La domotique lie capteurs et fenêtres motorisées. Quand le taux de CO₂ dépasse 1000 ppm, la fenêtre s’ouvre automatiquement. Tokyo équipe déjà 20 % de ses logements neufs de ce système.
Qu’est-ce que le “syndrome du bâtiment malsain” ?
Le terme, popularisé par l’OMS dès 1984, désigne un ensemble de symptômes (maux de tête, yeux secs, fatigue) liés à un édifice mal ventilé. En 2025, les centres antipoison français reçoivent 3500 appels annuels pour irritations respiratoires domestiques, soit +18 % par rapport à 2019. La solution reste la maîtrise de l’hygiène de vie indoor : ventilation, matériaux sains, entretien régulier.

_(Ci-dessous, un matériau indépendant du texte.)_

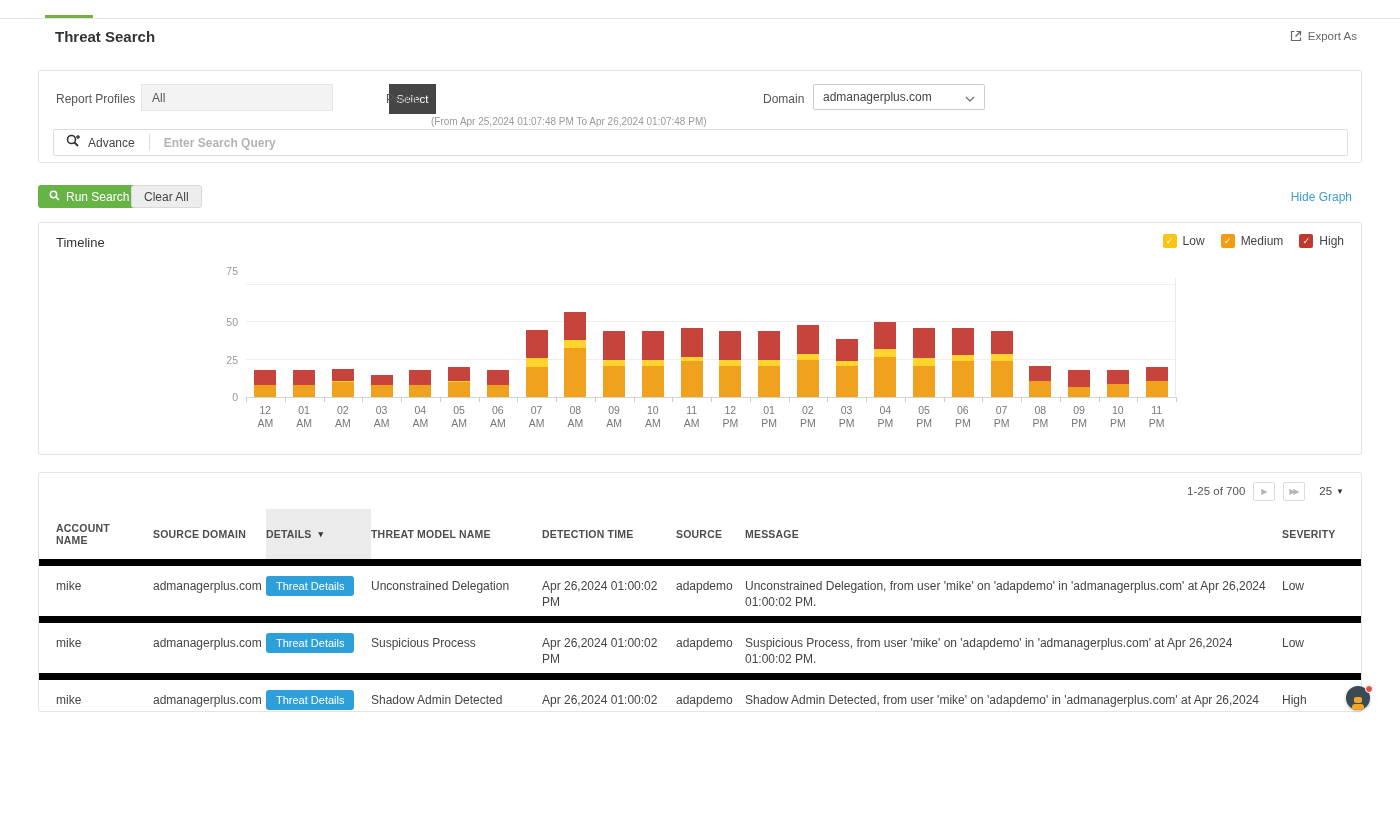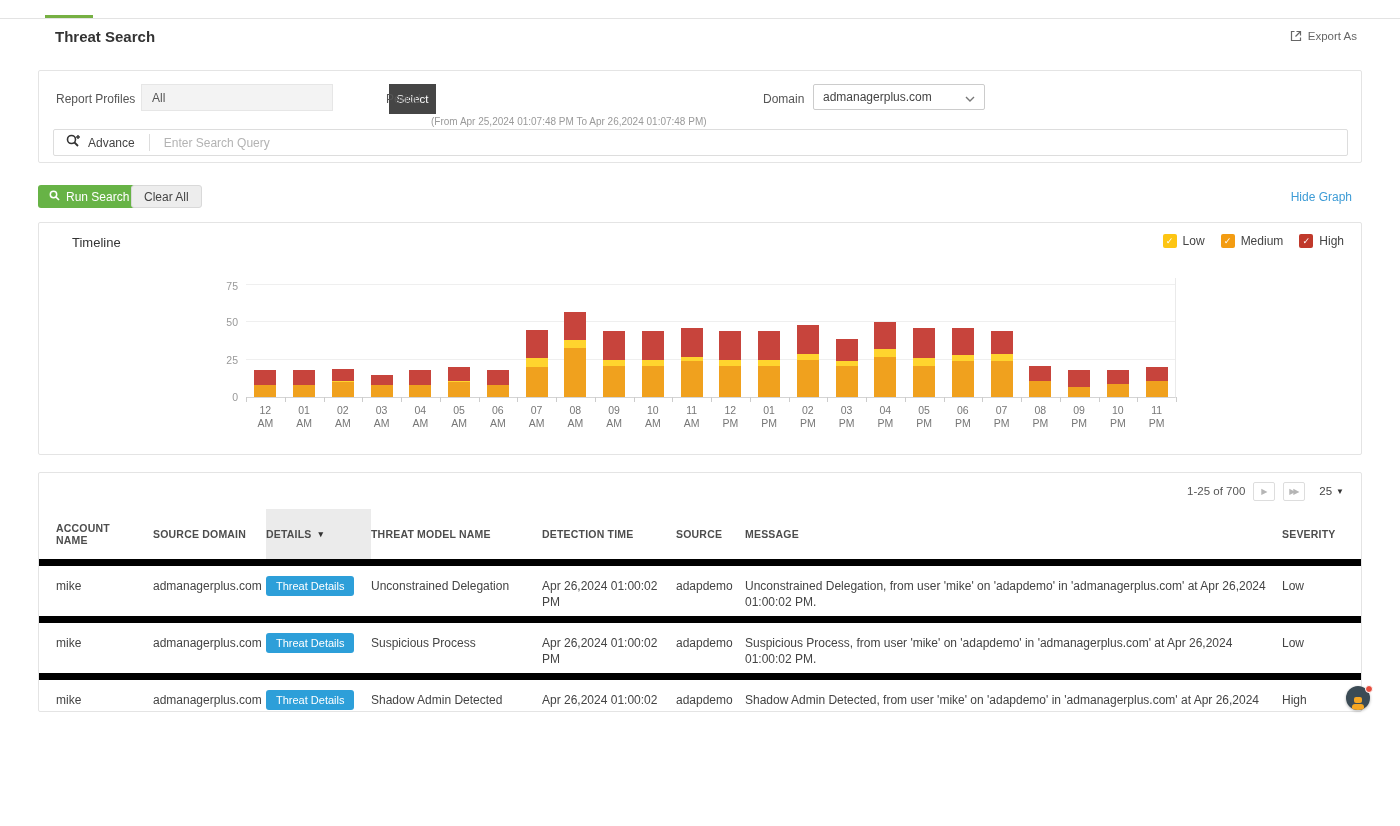"Enter Search Query" .advance-bar input { font-weight: none -> bold }
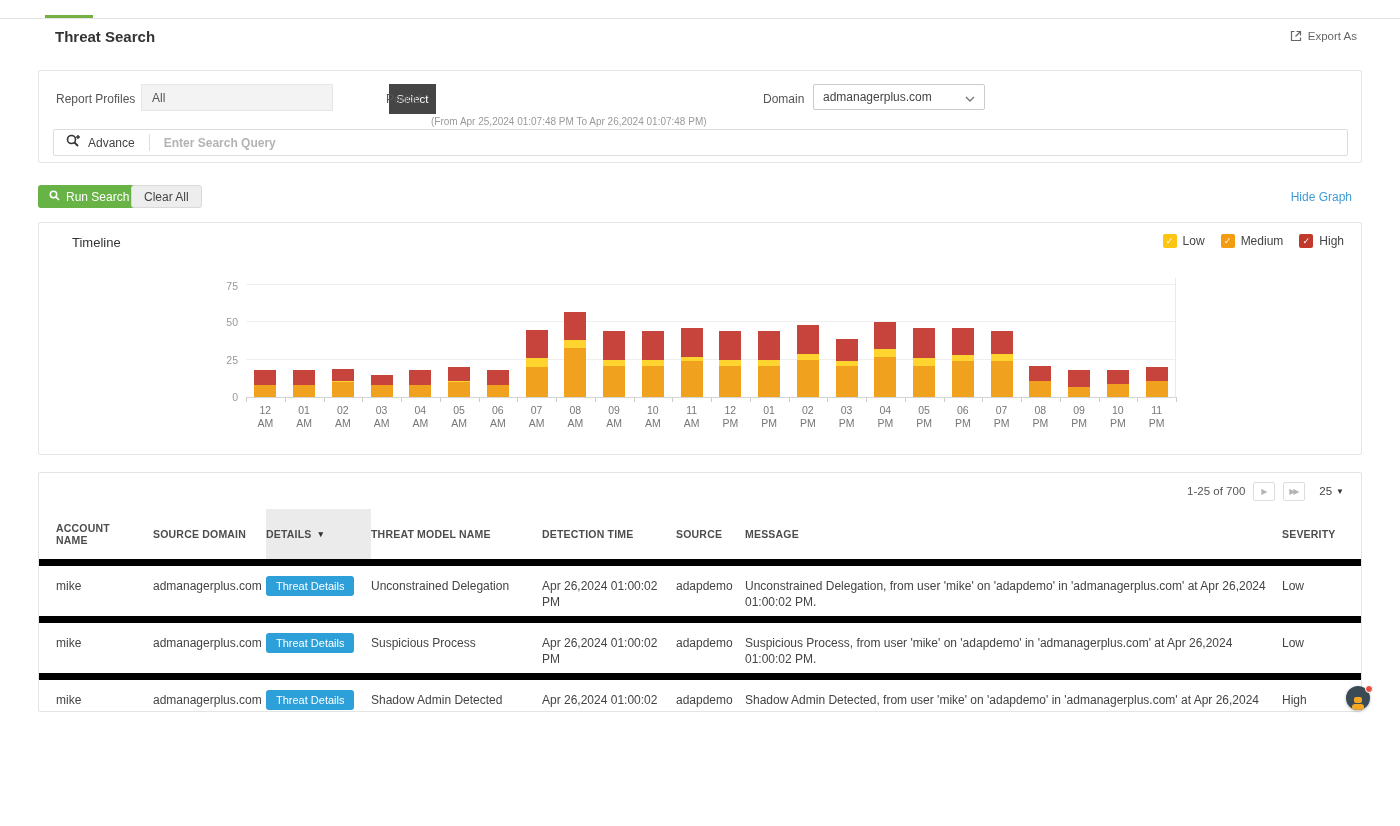"Timeline" .panel-title { left: 33px -> 17px }
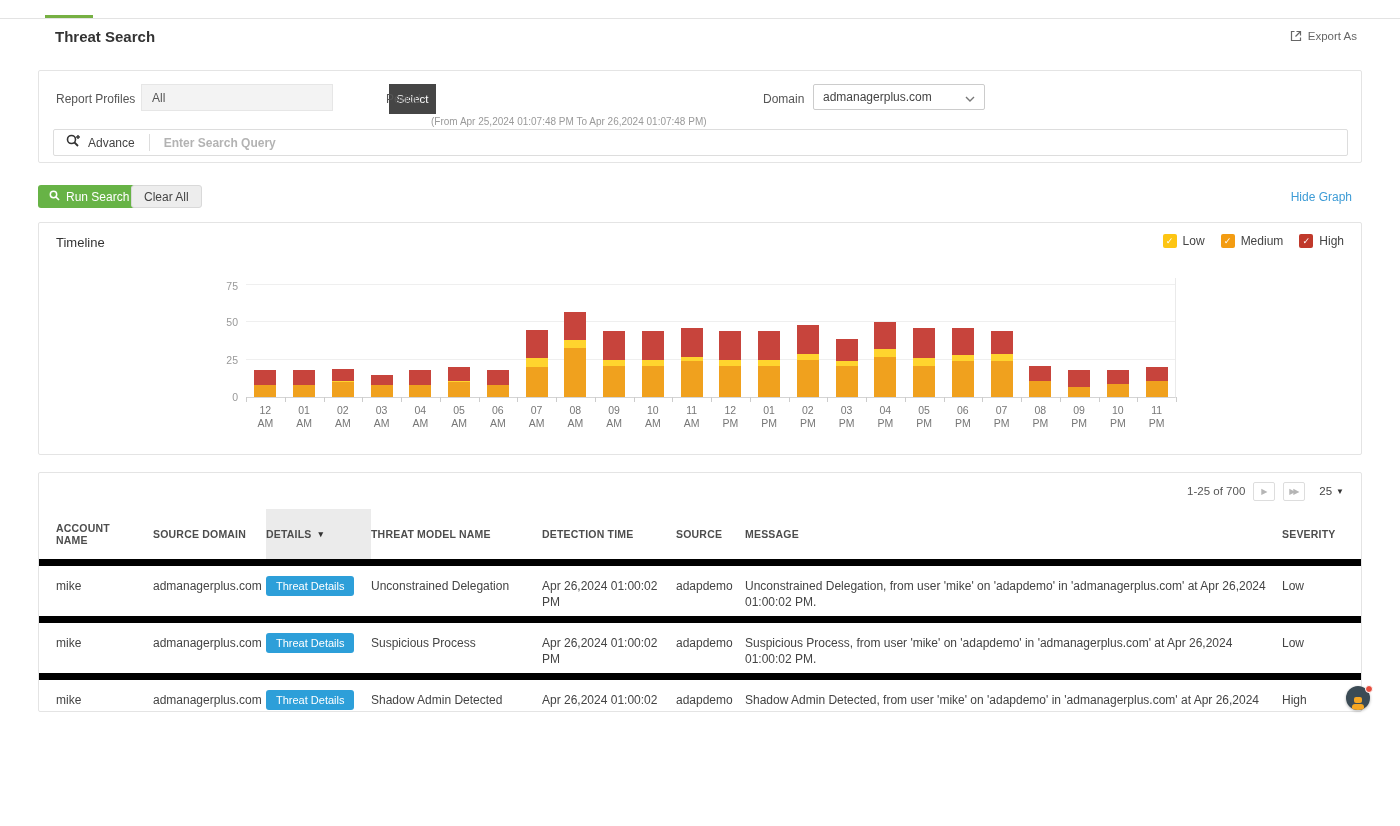"75" div.ytick { bottom: 105px -> 120px }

Une menace sanitaire… et sociale
Les foyers précaires cumulent isolation défaillante et chauffage au bois. La Drees révèle en 2024 que 17 % des ménages à bas revenus vivent dans un logement “potentiellement nocif”. Résultat : surmortalité hivernale, absentéisme scolaire. Le ministère de la Santé annonce un plan d’aide à la rénovation thermique ciblé sur 250 000 logements, déployé d’ici décembre 2025.
Mon retour de terrain
Reporter santé, j’ai passé deux jours dans un pavillon francilien équipé de capteurs. Le pic de PM2,5 survient chaque soir à 19 h, au moment du sauté de légumes, dépassant 150 µg/m³ (seuil OMS : 15). Le simple fait d’ouvrir la porte-fenêtre a fait chuter le taux de 60 % en quinze minutes. Preuve que des gestes simples restent la première ligne de défense.
Respirer un air pur commence à la maison. Suivez ces gestes, testez les capteurs, débattez-en : la santé publique se joue aussi entre quatre murs. Votre salon peut devenir votre meilleur allié – ou votre pire ennemi. À vous de choisir.